» Work item:
Reproduce the entire listing below verbatim.

» Exercise inputs:
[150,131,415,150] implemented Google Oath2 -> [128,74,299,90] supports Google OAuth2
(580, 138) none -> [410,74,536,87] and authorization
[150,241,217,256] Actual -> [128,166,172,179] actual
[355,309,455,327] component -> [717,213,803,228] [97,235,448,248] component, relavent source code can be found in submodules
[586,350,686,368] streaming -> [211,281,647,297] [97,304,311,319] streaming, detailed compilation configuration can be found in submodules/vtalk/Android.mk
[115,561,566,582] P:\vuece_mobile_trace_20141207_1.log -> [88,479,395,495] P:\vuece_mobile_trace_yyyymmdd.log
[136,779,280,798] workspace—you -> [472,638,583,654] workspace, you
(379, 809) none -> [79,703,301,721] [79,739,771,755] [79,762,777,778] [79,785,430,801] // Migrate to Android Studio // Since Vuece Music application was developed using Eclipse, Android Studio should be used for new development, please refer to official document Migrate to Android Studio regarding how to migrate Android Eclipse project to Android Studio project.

» Answer space:
[150,131,415,150] implemented Google Oath2 -> [128,74,299,90] supports Google OAuth2
(580, 138) none -> [410,74,536,87] and authorization
[150,241,217,256] Actual -> [128,166,172,179] actual
[355,309,455,327] component -> [717,213,803,228] [97,235,448,248] component, relavent source code can be found in submodules
[586,350,686,368] streaming -> [211,281,647,297] [97,304,311,319] streaming, detailed compilation configuration can be found in submodules/vtalk/Android.mk
[115,561,566,582] P:\vuece_mobile_trace_20141207_1.log -> [88,479,395,495] P:\vuece_mobile_trace_yyyymmdd.log
[136,779,280,798] workspace—you -> [472,638,583,654] workspace, you
(379, 809) none -> [79,703,301,721] [79,739,771,755] [79,762,777,778] [79,785,430,801] // Migrate to Android Studio // Since Vuece Music application was developed using Eclipse, Android Studio should be used for new development, please refer to official document Migrate to Android Studio regarding how to migrate Android Eclipse project to Android Studio project.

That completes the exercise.